**WHAT IS BEING ASKED**
A faithful, word-for-word transcription of all the data is what is needed.

---+---

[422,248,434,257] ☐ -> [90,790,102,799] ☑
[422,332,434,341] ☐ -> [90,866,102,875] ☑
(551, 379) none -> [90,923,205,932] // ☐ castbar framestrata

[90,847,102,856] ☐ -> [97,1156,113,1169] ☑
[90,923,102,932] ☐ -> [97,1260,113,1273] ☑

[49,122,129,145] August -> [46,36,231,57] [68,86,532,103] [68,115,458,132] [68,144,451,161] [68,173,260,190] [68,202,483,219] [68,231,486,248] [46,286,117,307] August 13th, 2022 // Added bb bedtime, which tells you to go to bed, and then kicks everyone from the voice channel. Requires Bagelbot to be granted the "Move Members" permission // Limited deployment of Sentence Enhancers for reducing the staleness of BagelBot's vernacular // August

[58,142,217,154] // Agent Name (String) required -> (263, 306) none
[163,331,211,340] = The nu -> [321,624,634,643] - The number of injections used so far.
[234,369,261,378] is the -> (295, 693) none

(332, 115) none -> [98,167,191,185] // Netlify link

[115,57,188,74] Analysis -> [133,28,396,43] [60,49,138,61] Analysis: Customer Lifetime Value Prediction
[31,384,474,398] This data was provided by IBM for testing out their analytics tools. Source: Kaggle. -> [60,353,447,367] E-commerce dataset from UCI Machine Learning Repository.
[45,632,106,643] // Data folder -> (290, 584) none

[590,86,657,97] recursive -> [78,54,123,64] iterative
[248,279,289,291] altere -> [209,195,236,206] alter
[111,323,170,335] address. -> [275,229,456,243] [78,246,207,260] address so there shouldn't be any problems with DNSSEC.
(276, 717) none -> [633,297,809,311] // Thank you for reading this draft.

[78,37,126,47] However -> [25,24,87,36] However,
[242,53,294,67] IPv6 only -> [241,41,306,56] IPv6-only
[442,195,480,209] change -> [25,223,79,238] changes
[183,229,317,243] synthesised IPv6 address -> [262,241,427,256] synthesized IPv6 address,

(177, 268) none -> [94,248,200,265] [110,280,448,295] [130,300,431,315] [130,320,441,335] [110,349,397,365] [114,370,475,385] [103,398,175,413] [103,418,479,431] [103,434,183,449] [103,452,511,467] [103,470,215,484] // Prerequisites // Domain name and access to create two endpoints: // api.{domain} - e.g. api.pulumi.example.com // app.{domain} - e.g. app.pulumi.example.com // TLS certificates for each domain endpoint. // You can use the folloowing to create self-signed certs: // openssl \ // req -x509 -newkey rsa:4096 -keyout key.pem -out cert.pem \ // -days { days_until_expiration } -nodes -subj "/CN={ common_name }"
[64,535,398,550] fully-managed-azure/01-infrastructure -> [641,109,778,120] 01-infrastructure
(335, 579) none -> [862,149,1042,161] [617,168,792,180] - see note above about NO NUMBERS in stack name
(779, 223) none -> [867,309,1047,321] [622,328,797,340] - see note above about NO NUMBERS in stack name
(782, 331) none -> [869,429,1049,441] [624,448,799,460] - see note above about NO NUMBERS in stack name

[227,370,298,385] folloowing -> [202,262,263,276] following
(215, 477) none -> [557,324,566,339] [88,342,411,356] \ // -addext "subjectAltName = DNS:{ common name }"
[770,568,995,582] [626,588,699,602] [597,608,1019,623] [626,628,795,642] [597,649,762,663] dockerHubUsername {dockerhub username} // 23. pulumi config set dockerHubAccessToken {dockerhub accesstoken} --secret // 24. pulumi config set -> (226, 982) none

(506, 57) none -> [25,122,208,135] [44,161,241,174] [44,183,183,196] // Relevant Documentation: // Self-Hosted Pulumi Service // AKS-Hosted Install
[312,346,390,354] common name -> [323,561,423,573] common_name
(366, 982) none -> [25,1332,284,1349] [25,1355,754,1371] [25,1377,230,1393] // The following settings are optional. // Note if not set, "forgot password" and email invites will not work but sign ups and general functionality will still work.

---+---

**RESPONSE TO THE TASK**
[422,248,434,257] ☐ -> [90,790,102,799] ☑
[422,332,434,341] ☐ -> [90,866,102,875] ☑
(551, 379) none -> [90,923,205,932] // ☐ castbar framestrata

[90,847,102,856] ☐ -> [97,1156,113,1169] ☑
[90,923,102,932] ☐ -> [97,1260,113,1273] ☑

[49,122,129,145] August -> [46,36,231,57] [68,86,532,103] [68,115,458,132] [68,144,451,161] [68,173,260,190] [68,202,483,219] [68,231,486,248] [46,286,117,307] August 13th, 2022 // Added bb bedtime, which tells you to go to bed, and then kicks everyone from the voice channel. Requires Bagelbot to be granted the "Move Members" permission // Limited deployment of Sentence Enhancers for reducing the staleness of BagelBot's vernacular // August

[58,142,217,154] // Agent Name (String) required -> (263, 306) none
[163,331,211,340] = The nu -> [321,624,634,643] - The number of injections used so far.
[234,369,261,378] is the -> (295, 693) none

(332, 115) none -> [98,167,191,185] // Netlify link

[115,57,188,74] Analysis -> [133,28,396,43] [60,49,138,61] Analysis: Customer Lifetime Value Prediction
[31,384,474,398] This data was provided by IBM for testing out their analytics tools. Source: Kaggle. -> [60,353,447,367] E-commerce dataset from UCI Machine Learning Repository.
[45,632,106,643] // Data folder -> (290, 584) none

[590,86,657,97] recursive -> [78,54,123,64] iterative
[248,279,289,291] altere -> [209,195,236,206] alter
[111,323,170,335] address. -> [275,229,456,243] [78,246,207,260] address so there shouldn't be any problems with DNSSEC.
(276, 717) none -> [633,297,809,311] // Thank you for reading this draft.

[78,37,126,47] However -> [25,24,87,36] However,
[242,53,294,67] IPv6 only -> [241,41,306,56] IPv6-only
[442,195,480,209] change -> [25,223,79,238] changes
[183,229,317,243] synthesised IPv6 address -> [262,241,427,256] synthesized IPv6 address,

(177, 268) none -> [94,248,200,265] [110,280,448,295] [130,300,431,315] [130,320,441,335] [110,349,397,365] [114,370,475,385] [103,398,175,413] [103,418,479,431] [103,434,183,449] [103,452,511,467] [103,470,215,484] // Prerequisites // Domain name and access to create two endpoints: // api.{domain} - e.g. api.pulumi.example.com // app.{domain} - e.g. app.pulumi.example.com // TLS certificates for each domain endpoint. // You can use the folloowing to create self-signed certs: // openssl \ // req -x509 -newkey rsa:4096 -keyout key.pem -out cert.pem \ // -days { days_until_expiration } -nodes -subj "/CN={ common_name }"
[64,535,398,550] fully-managed-azure/01-infrastructure -> [641,109,778,120] 01-infrastructure
(335, 579) none -> [862,149,1042,161] [617,168,792,180] - see note above about NO NUMBERS in stack name
(779, 223) none -> [867,309,1047,321] [622,328,797,340] - see note above about NO NUMBERS in stack name
(782, 331) none -> [869,429,1049,441] [624,448,799,460] - see note above about NO NUMBERS in stack name

[227,370,298,385] folloowing -> [202,262,263,276] following
(215, 477) none -> [557,324,566,339] [88,342,411,356] \ // -addext "subjectAltName = DNS:{ common name }"
[770,568,995,582] [626,588,699,602] [597,608,1019,623] [626,628,795,642] [597,649,762,663] dockerHubUsername {dockerhub username} // 23. pulumi config set dockerHubAccessToken {dockerhub accesstoken} --secret // 24. pulumi config set -> (226, 982) none

(506, 57) none -> [25,122,208,135] [44,161,241,174] [44,183,183,196] // Relevant Documentation: // Self-Hosted Pulumi Service // AKS-Hosted Install
[312,346,390,354] common name -> [323,561,423,573] common_name
(366, 982) none -> [25,1332,284,1349] [25,1355,754,1371] [25,1377,230,1393] // The following settings are optional. // Note if not set, "forgot password" and email invites will not work but sign ups and general functionality will still work.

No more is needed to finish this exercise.